PROVIDED MATERIAL.
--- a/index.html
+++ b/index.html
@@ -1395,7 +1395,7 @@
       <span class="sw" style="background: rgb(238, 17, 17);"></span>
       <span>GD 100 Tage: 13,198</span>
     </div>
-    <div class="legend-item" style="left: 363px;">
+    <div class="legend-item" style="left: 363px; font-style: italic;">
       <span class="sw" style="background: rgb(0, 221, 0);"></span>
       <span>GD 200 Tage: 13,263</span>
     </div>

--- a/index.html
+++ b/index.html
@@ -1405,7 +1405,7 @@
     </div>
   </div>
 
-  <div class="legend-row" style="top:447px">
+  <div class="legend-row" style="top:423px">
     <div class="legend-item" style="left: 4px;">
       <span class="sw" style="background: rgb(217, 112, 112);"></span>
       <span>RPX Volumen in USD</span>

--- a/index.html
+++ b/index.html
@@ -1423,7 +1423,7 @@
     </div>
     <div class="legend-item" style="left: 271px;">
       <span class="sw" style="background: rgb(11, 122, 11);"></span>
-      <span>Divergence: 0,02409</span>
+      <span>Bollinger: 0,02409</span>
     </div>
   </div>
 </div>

* * *

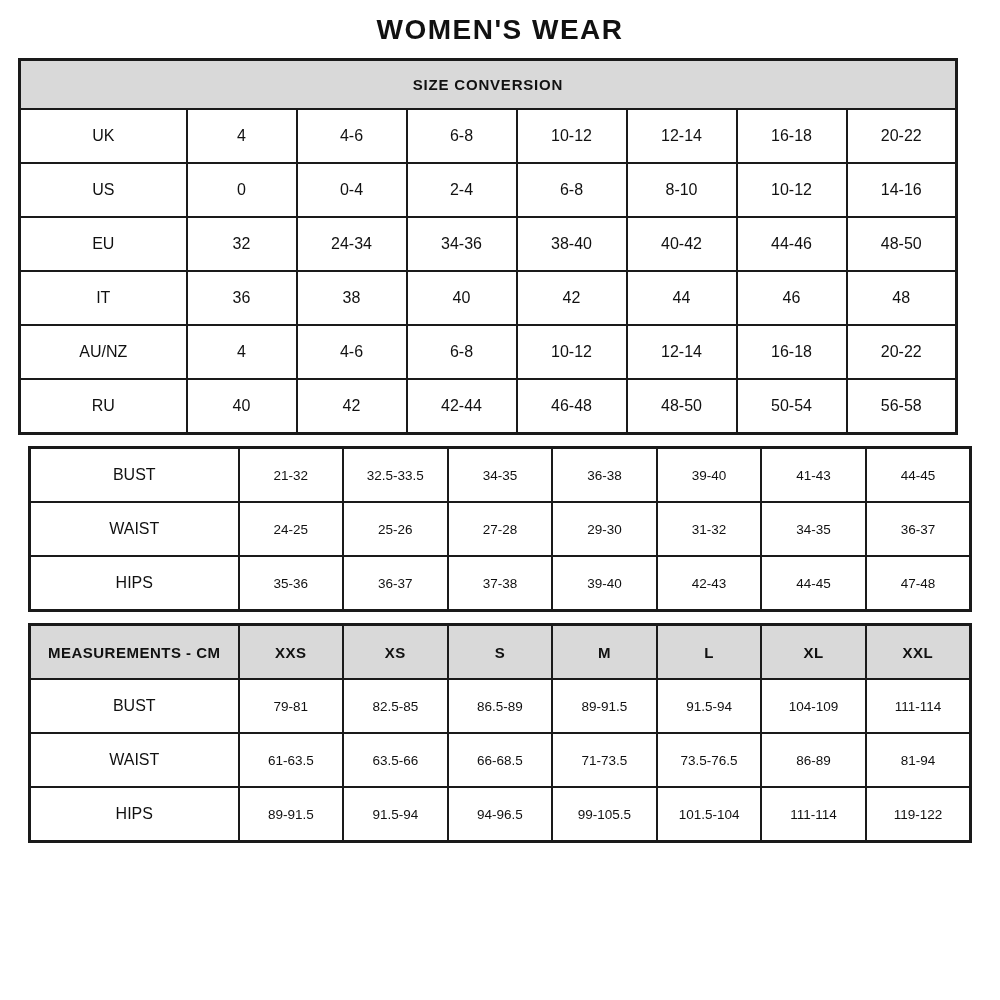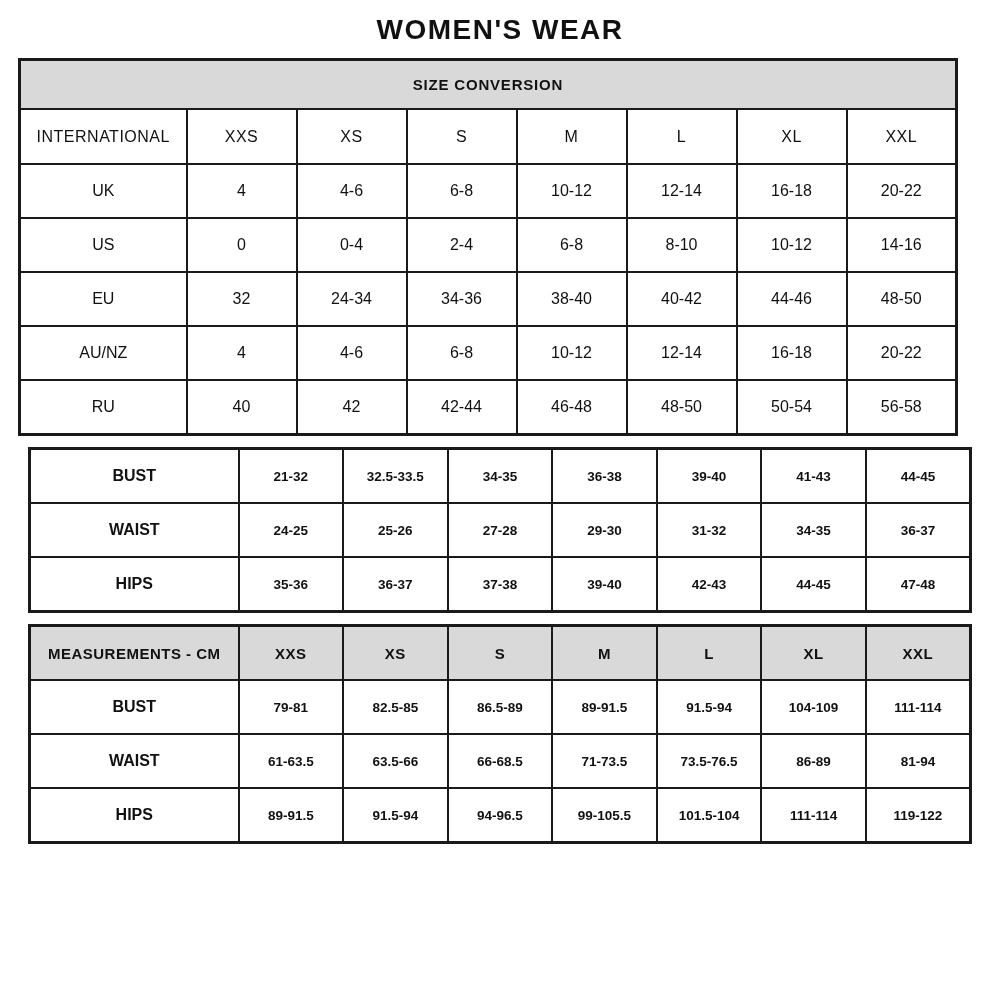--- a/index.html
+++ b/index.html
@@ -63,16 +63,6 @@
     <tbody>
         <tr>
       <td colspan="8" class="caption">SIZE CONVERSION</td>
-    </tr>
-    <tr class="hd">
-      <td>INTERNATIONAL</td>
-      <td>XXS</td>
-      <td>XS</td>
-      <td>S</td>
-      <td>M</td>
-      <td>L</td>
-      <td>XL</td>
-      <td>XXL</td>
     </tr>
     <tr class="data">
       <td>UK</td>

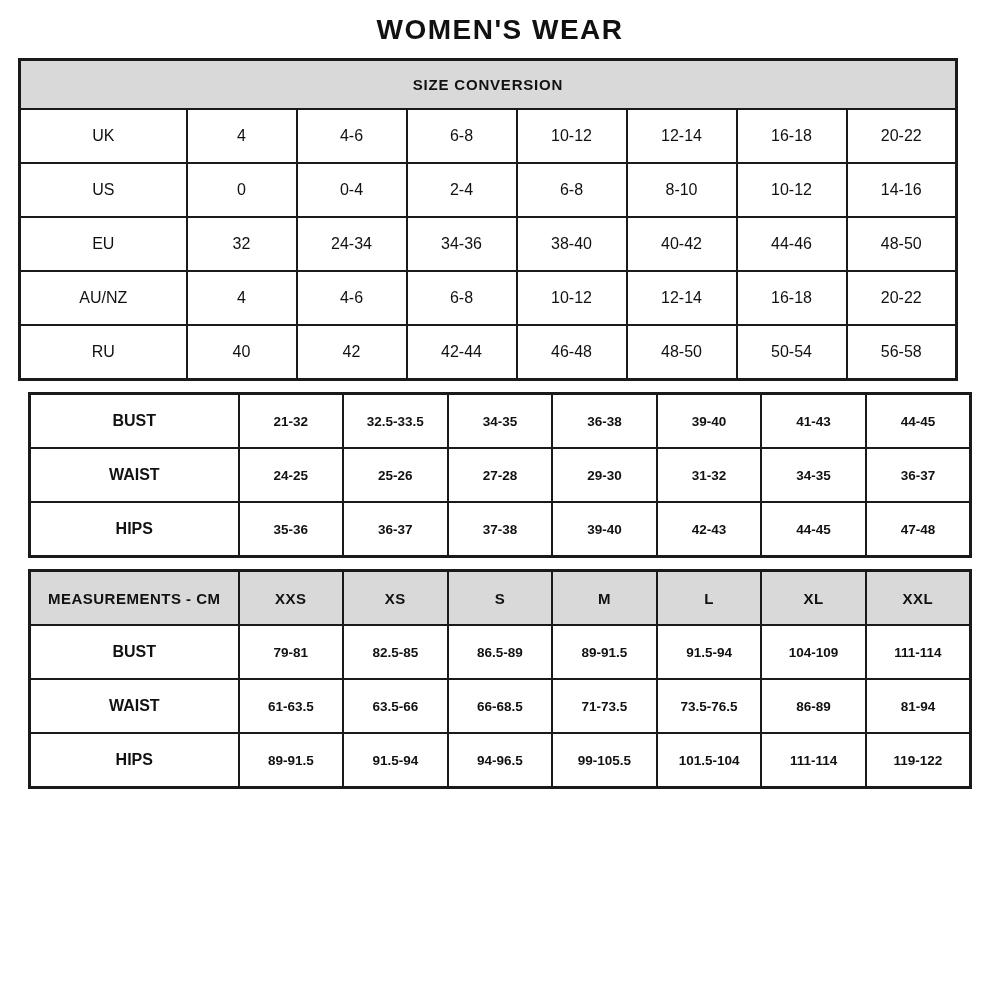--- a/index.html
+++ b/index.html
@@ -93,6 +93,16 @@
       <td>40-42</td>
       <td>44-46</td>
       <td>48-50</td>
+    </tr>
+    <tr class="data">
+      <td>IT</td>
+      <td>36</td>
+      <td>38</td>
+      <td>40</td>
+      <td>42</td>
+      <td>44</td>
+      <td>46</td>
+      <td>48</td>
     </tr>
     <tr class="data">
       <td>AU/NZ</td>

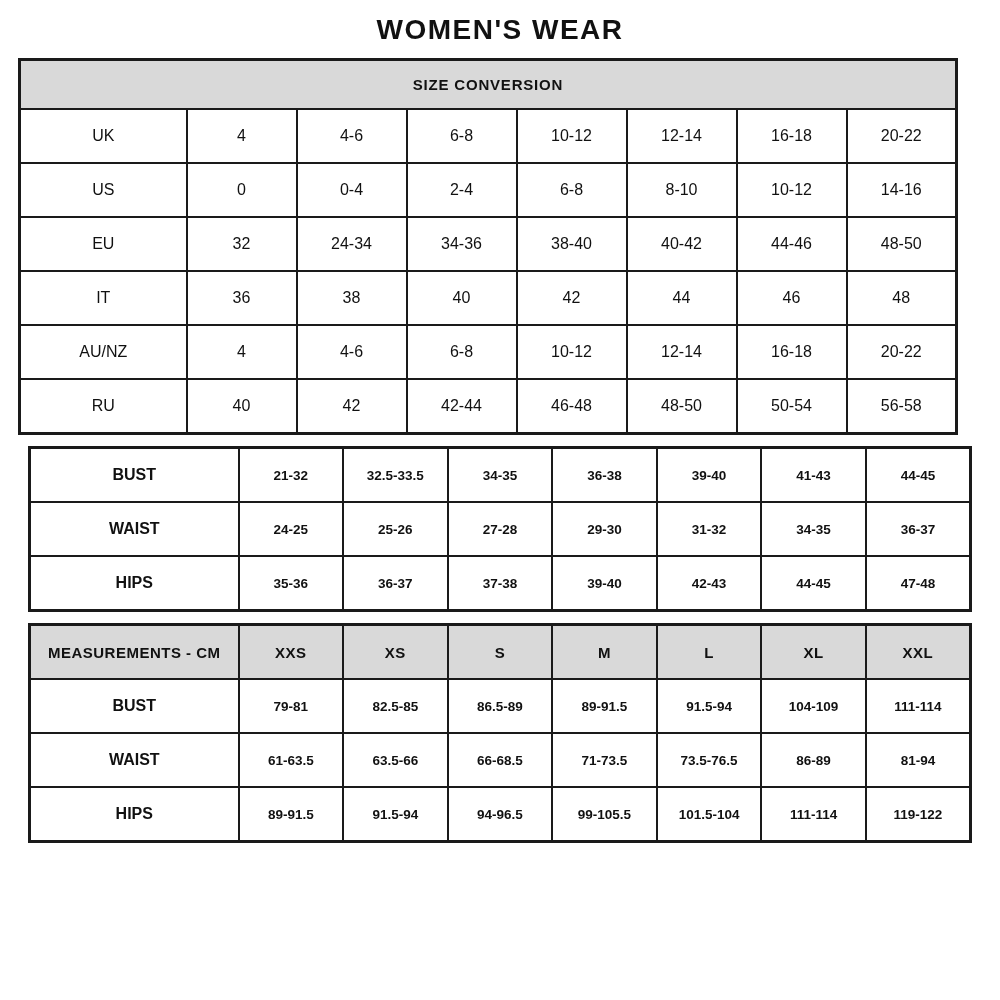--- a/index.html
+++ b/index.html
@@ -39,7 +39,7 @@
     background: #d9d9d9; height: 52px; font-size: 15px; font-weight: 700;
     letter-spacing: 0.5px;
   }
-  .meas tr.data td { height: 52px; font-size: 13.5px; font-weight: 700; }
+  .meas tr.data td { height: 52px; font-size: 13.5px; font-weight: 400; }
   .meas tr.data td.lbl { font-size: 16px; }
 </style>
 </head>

EXERCISE DIRECTIONS. Return each line in the records that holds the string "background".

SOLVED PROBLEM.
       <span class="sw" style="background: rgb(238, 17, 17);"></span>
       <span class="sw" style="background: rgb(0, 221, 0);"></span>
       <span class="sw" style="background: rgb(217, 112, 112);"></span>
       <span class="sw" style="background: rgb(11, 122, 11);"></span>
     background: #d9d9d9; height: 52px; font-size: 15px; font-weight: 700;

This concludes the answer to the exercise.